06.10.16
A curiango e o gavião na jardineira
Sérvio Pontes Ribeiro
Um pequeno drama da vida selvagem na minha janela. Vários sabiás fazendo o que chamamos de “mobbing” (mais ou menos, bagunça) entorno de um gavião que acabara de destruir o ninho de curiango da minha jardineira. Isto mesmo. Bem dentro de BH, dois predadores primários (sabiás e curiangos, insetívoros) contra um predador de topo. Para um biólogo que estuda saúde ecossistêmica, isto equivale a olhar uma pele saudável de uma pessoa esbelta! Reflete que ao menos a parte da cidade onde eu moro, está bem.
Deveria estar satisfeito, mas tinha acabado de ver um pequeno curta sobre o acidente da Samarco, e quando meus olhos voltaram da distante árvore onde o gavião foi buscar sossego, viu o telhado de meu vizinho, um francês, geólogo da mineração.
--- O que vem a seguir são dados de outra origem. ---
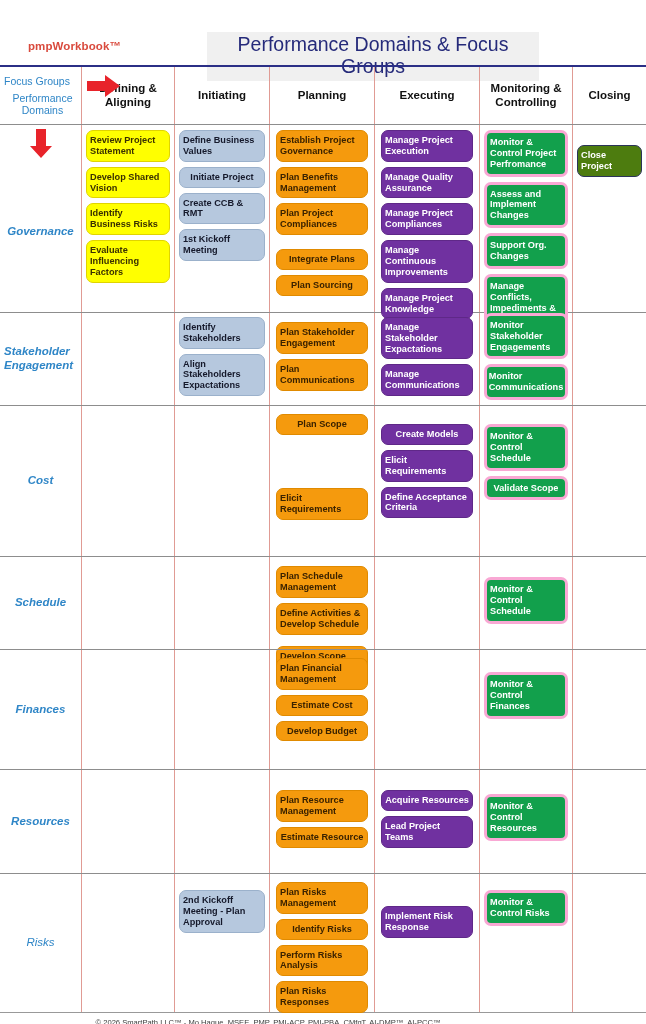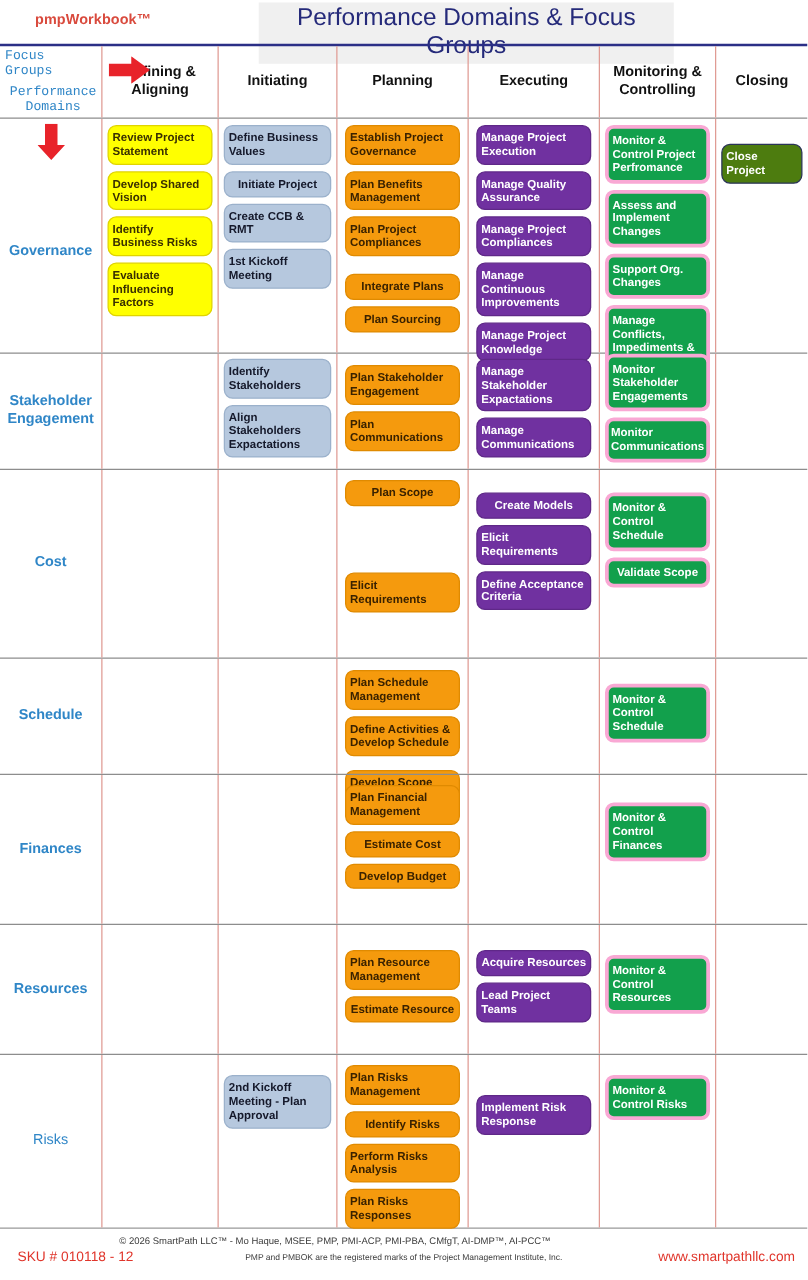--- a/index.html
+++ b/index.html
@@ -20,6 +20,7 @@
     position: relative;
     height: 22px;
     width: 646px;
+    margin-top: 30px;
   }
   .brand {
     position: absolute;

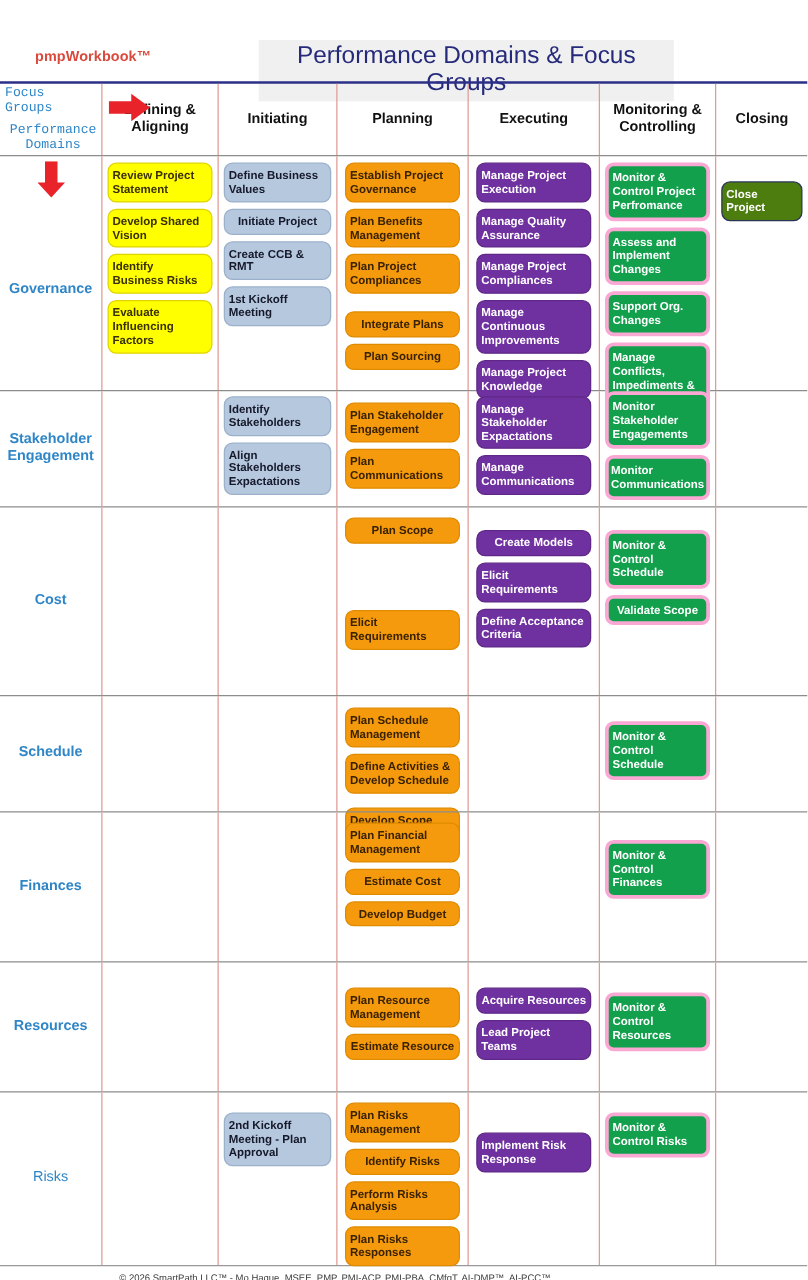--- a/index.html
+++ b/index.html
@@ -102,7 +102,6 @@
     line-height: 1.15;
     text-align: left;
     width: 100%;
-    font-family: Liberation Mono, monospace;
   }
   .corner-l1 { margin-bottom: 5px; }
   .corner-l2 { text-align: center; padding-left: 2px; }

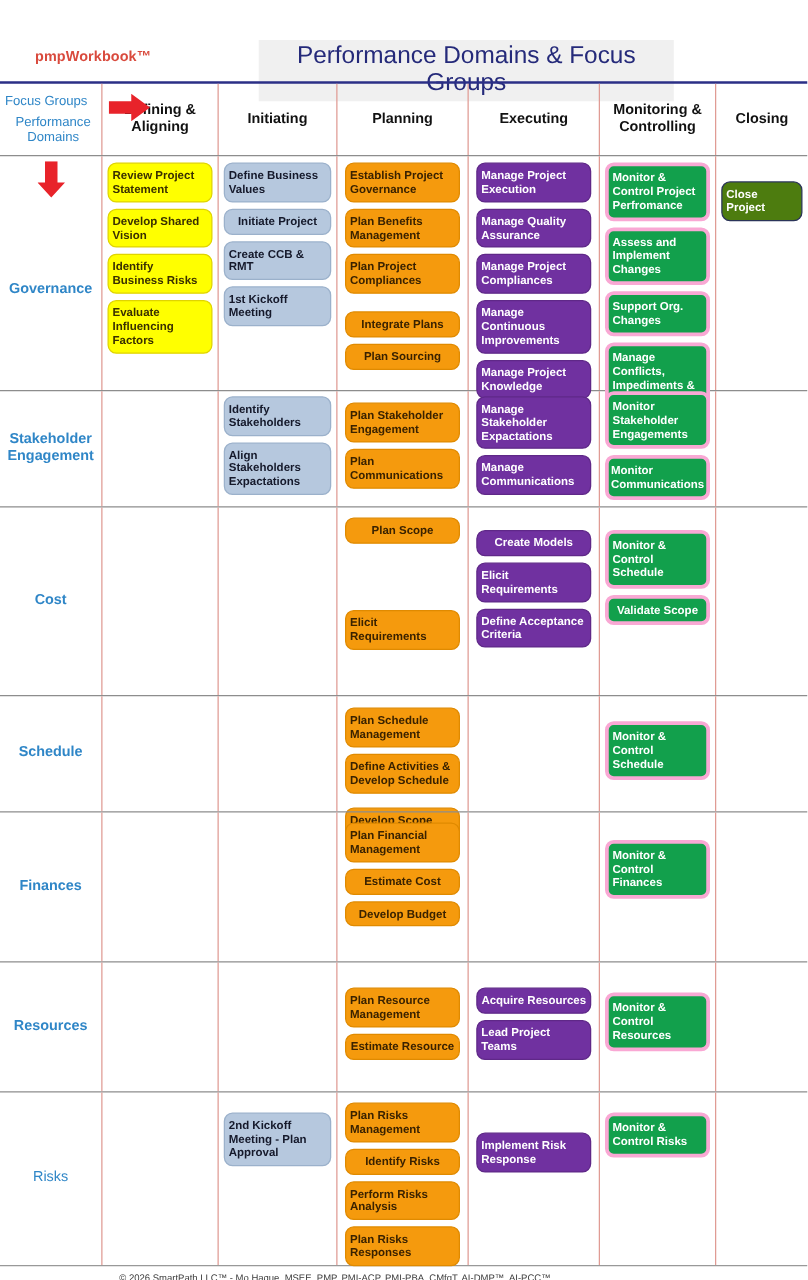--- a/index.html
+++ b/index.html
@@ -119,8 +119,8 @@
     color: #2f86c7;
     font-size: 11.5px;
     font-weight: 700;
-    text-align: center;
     line-height: 1.2;
+    font-style: italic;
   }
   .domlabel.thin { font-weight: 400; }
   .arrow-down {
Será ele responsável pelo acidente em Barcarena, com aquela mineradora francesa que destruiu as águas amazônicas naquela região, sem alarde, sem drama e com uma pequena multa? Barcarena, o maior PIB do Brasil, uma das populações ribeirinhas mais miseráveis da Amazônia, cujo único benefício minerário foi o de sempre: prostituição para as filhas e violência para os filhos.
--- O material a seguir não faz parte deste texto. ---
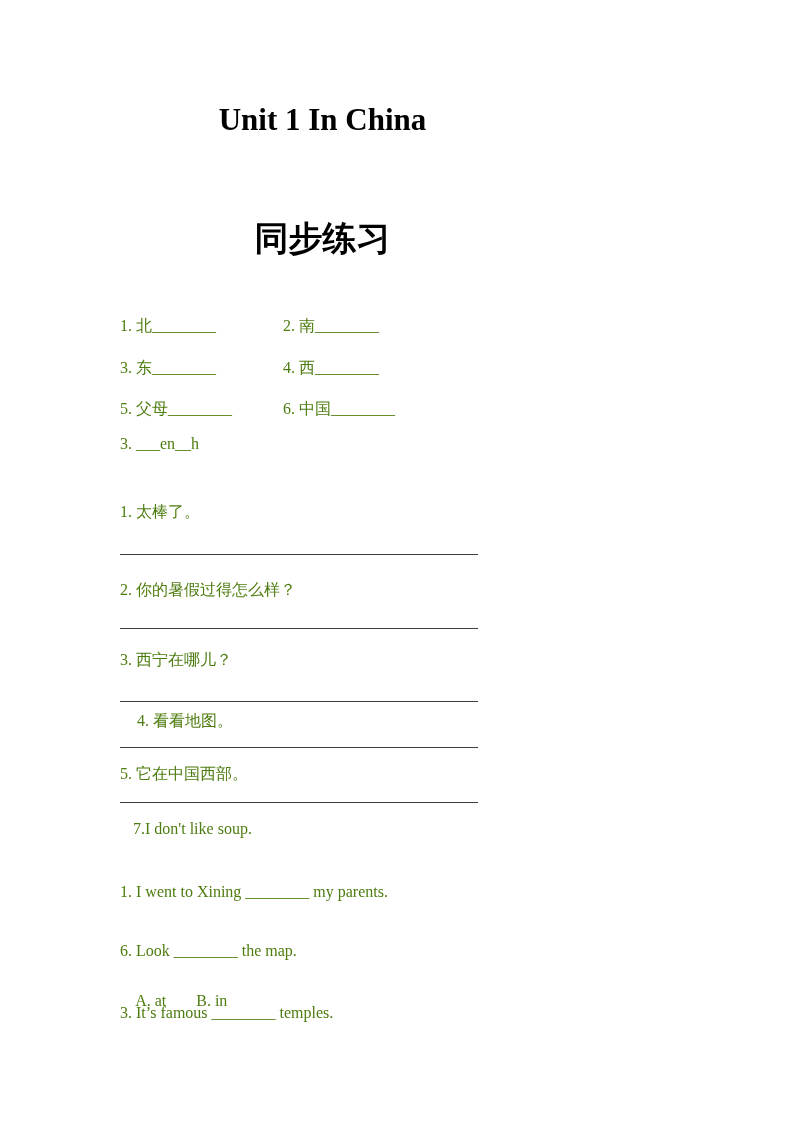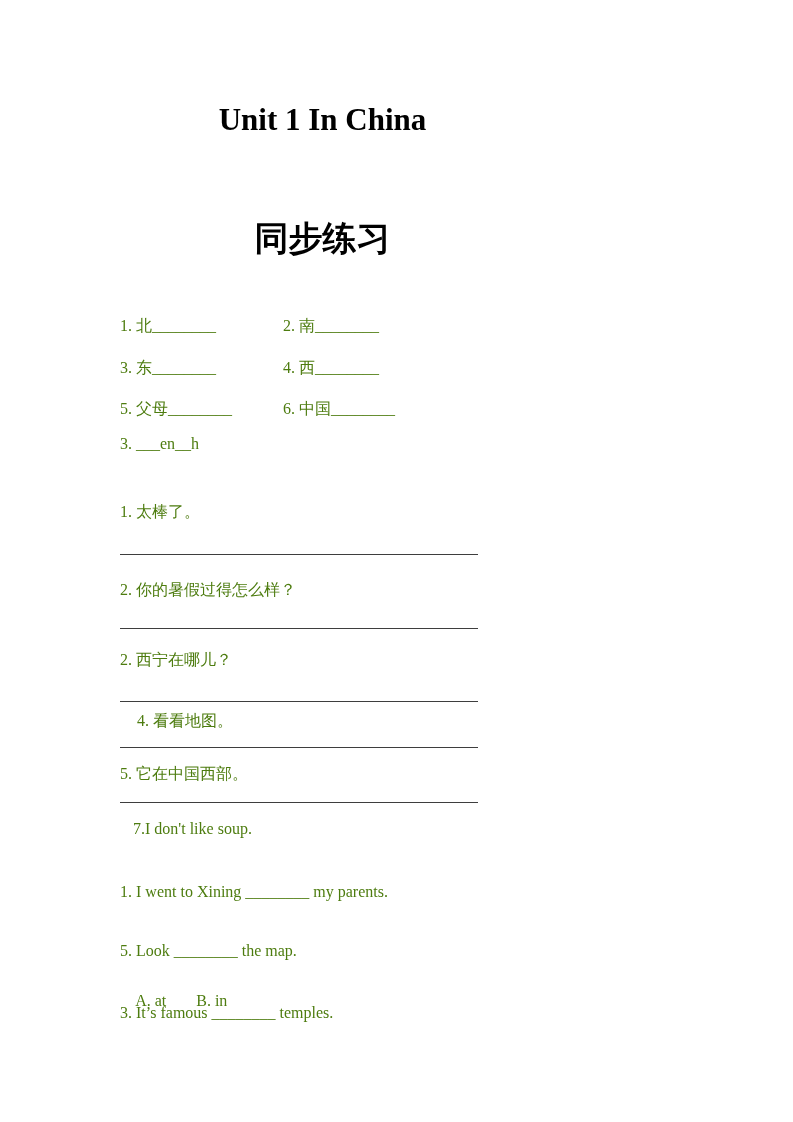--- a/index.html
+++ b/index.html
@@ -76,7 +76,7 @@
   <span class="txt" style="left:120px; top:580px">2. 你的暑假过得怎么样？</span>
   <div class="answer-line" style="top:628px"></div>
 
-  <span class="txt" style="left:120px; top:650px">2. 西宁在哪儿？</span>
+  <span class="txt" style="left:120px; top:650px">3. 西宁在哪儿？</span>
   <div class="answer-line" style="top:701px"></div>
 
   <span class="txt" style="left:137px; top:711px">4. 看看地图。</span>

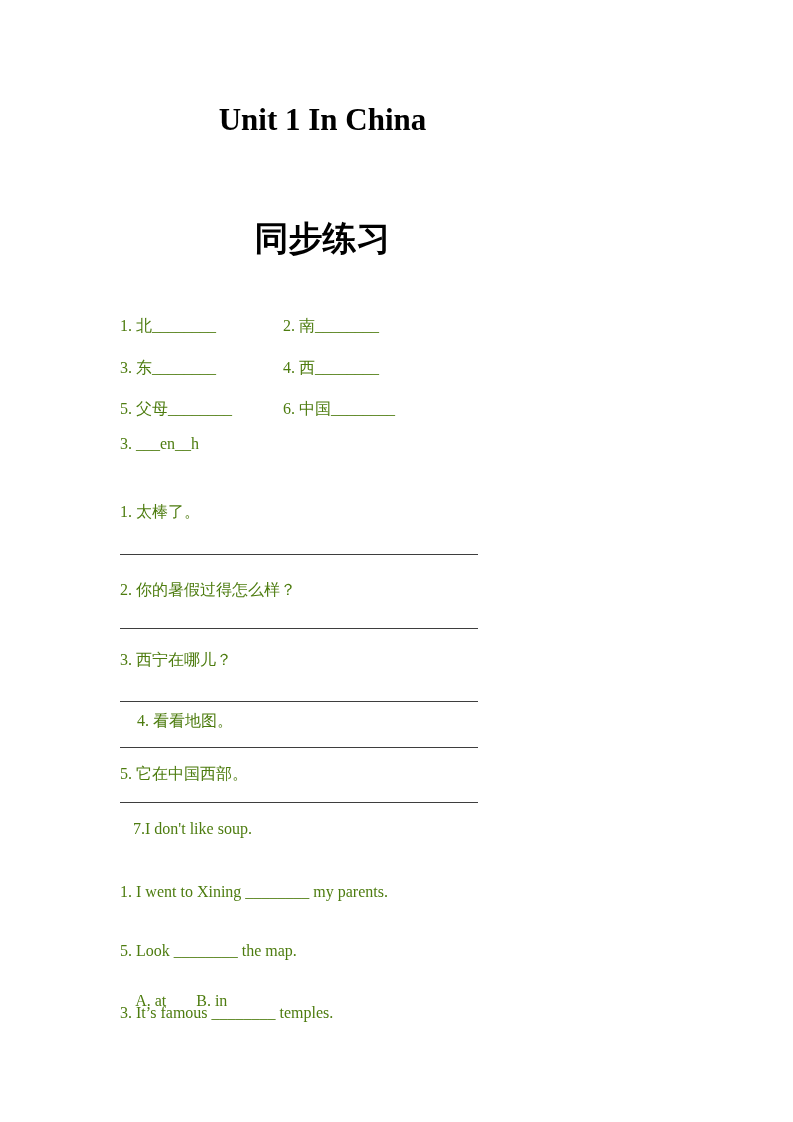--- a/index.html
+++ b/index.html
@@ -89,7 +89,7 @@
 
   <span class="txt" style="left:120px; top:882px">1. I went to Xining ________ my parents.</span>
 
-  <span class="txt" style="left:120px; top:941px">5. Look ________ the map.</span>
+  <span class="txt" style="left:120px; top:941px">6. Look ________ the map.</span>
   <div class="txt" style="left:120px; top:971px">
     <span>A. at</span><span class="opt-b">B. in</span>
   </div>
Mas fiquei pensando no nosso recente desastre ambiental no Rio Doce, e no sistema falido, entrópico, que destrói para construir. Este sistema terá que acabar, ele é o causador de TODO o racismo ambiental do mundo. No entanto, além e antes disto, é preciso melhorar e preservar a qualidade ambiental de onde está bem. A saúde florestal de uma cidade depende de suas árvores, e seu manejo com menos inseticidas e mais predadores naturais. Depende de reconhecimento da importância da fauna nativa dentro da cidade. Depende de um forte saneamento básico combinado com controle de zoonoses de animais domésticos, que não deve ser confundido com defaunamento silvestre urbano. Depende de voltarmos a viver como parte de um ecossistema. Até entendermos que temos que consolidar ecossistemas antrópicos sem destruir outros, temos que ser cautelosos com as poucas chances que nos restam.